• The task: Your answer must consist of exactly the lines below, starting with the line with "Bengkayang | Jumlah Desa: 122 -> 123" and going on through the line with "Sanggau | Jumlah Desa: 163 -> 164", and nothing else.

-- Exercise material follows --

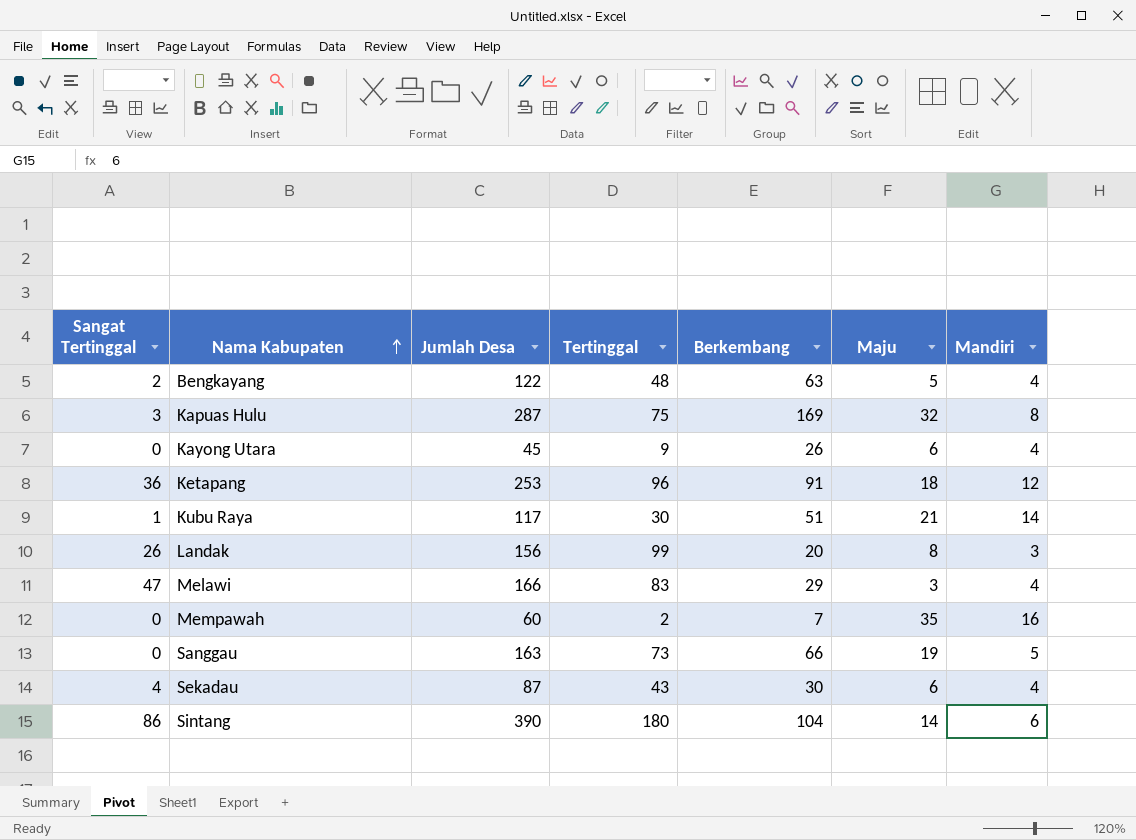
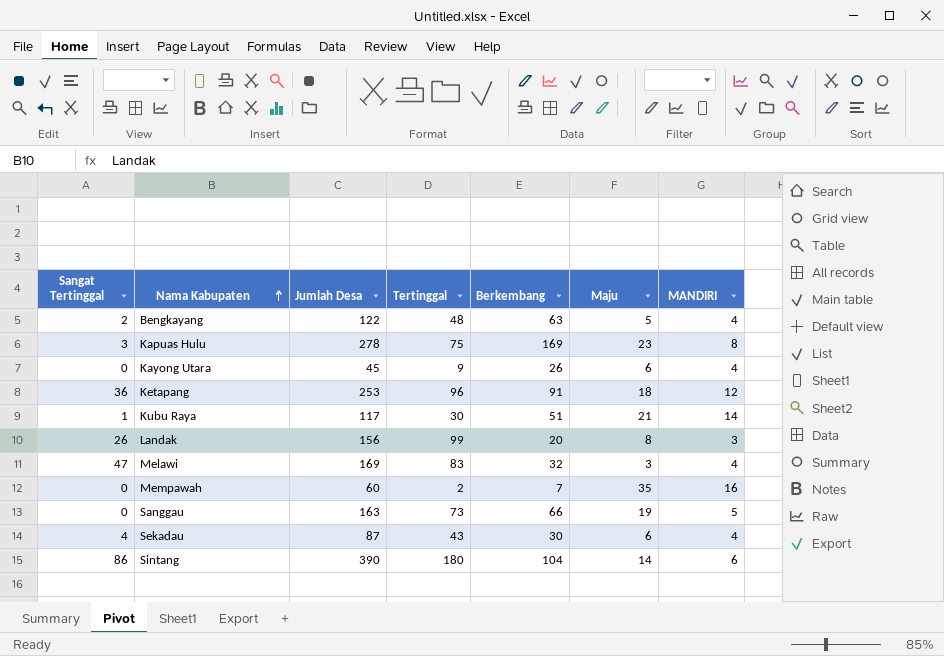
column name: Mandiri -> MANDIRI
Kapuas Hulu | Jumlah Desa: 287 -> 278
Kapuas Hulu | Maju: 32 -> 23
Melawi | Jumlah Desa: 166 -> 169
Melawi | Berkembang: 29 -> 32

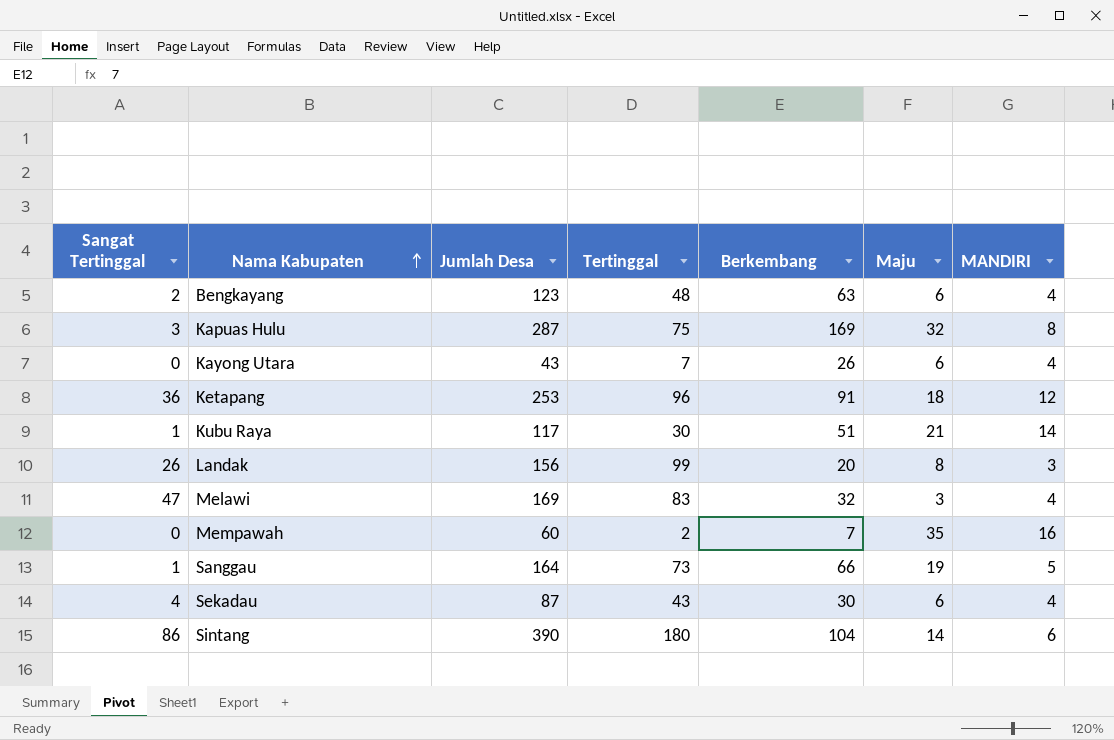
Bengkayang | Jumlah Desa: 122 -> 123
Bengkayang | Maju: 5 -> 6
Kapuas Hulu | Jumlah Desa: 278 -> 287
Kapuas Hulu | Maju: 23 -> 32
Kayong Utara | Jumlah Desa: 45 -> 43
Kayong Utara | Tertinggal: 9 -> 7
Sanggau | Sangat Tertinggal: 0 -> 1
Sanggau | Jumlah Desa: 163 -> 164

-- Exercise material concluded --
-- Exercise material follows --

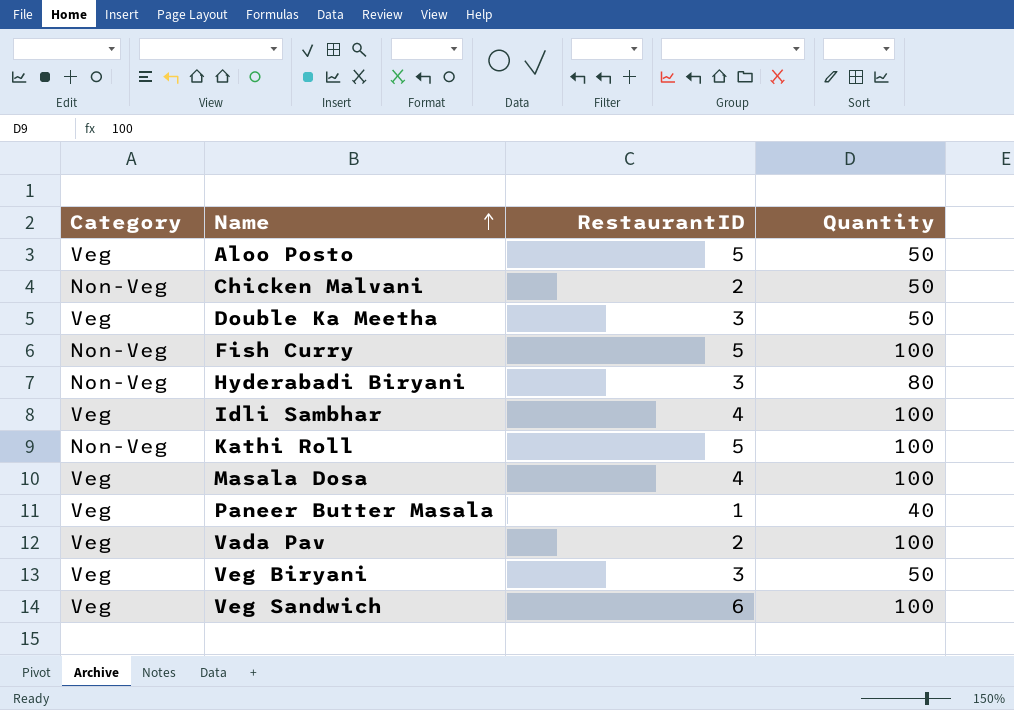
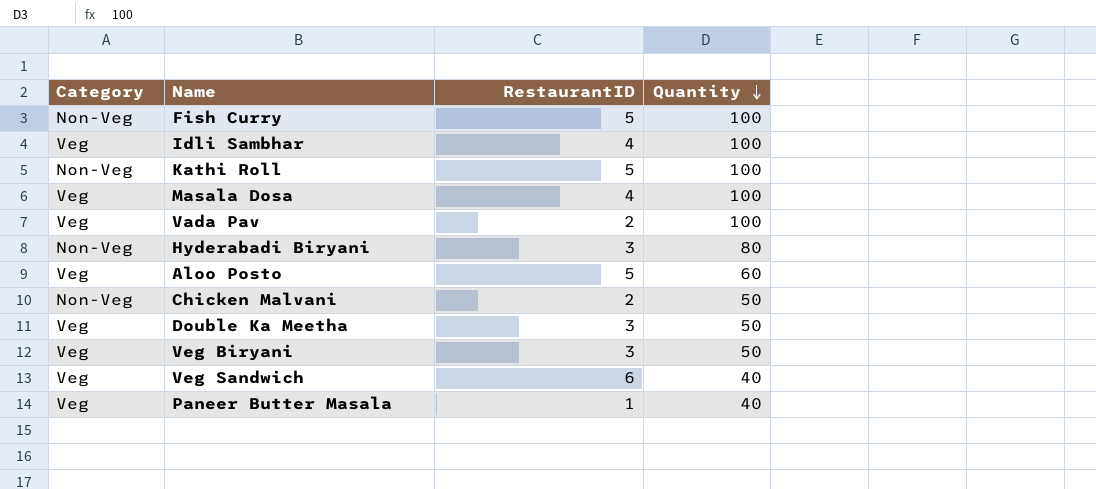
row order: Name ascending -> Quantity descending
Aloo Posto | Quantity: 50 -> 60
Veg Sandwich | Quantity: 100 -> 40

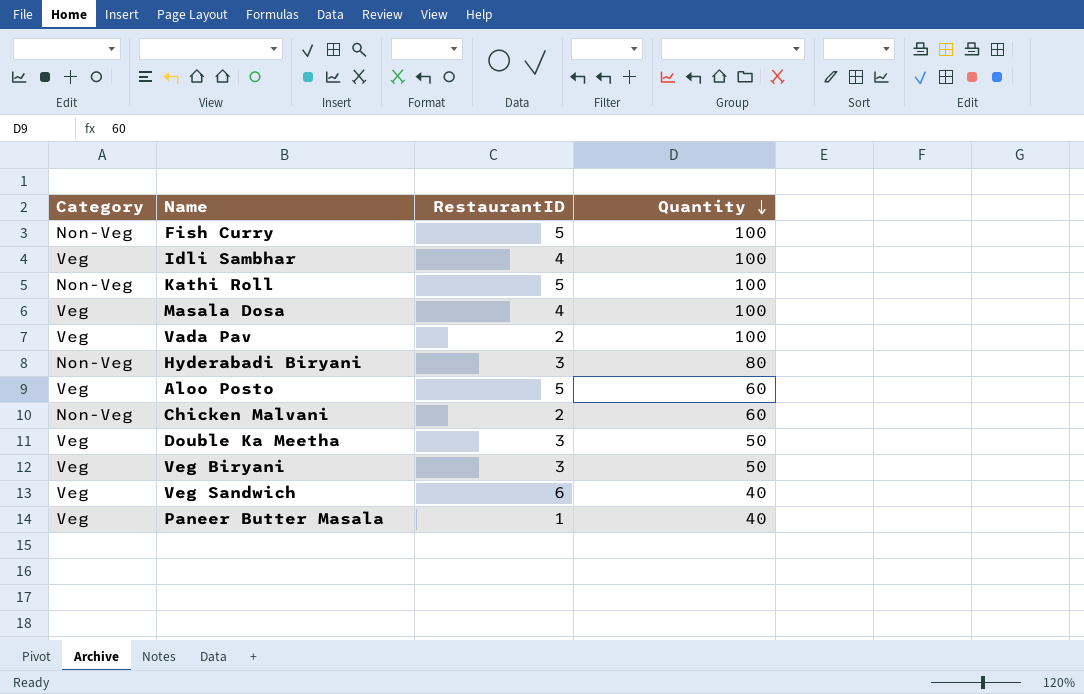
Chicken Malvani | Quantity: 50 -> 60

-- Exercise material concluded --
-- Exercise material follows --

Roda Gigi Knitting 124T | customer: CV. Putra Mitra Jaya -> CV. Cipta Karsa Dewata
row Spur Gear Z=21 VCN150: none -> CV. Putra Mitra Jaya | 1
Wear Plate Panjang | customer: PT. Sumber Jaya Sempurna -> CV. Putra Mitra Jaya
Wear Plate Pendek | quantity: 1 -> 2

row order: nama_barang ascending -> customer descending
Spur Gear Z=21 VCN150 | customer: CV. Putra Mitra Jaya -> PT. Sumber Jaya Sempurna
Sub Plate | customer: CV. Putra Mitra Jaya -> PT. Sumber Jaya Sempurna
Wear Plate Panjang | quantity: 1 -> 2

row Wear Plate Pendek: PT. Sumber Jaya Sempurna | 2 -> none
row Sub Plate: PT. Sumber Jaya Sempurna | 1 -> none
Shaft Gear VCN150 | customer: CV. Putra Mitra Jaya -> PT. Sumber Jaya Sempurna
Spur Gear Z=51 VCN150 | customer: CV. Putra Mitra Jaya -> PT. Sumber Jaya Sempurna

-- Exercise material concluded --

• Result:
Bengkayang | Jumlah Desa: 122 -> 123
Bengkayang | Maju: 5 -> 6
Kapuas Hulu | Jumlah Desa: 278 -> 287
Kapuas Hulu | Maju: 23 -> 32
Kayong Utara | Jumlah Desa: 45 -> 43
Kayong Utara | Tertinggal: 9 -> 7
Sanggau | Sangat Tertinggal: 0 -> 1
Sanggau | Jumlah Desa: 163 -> 164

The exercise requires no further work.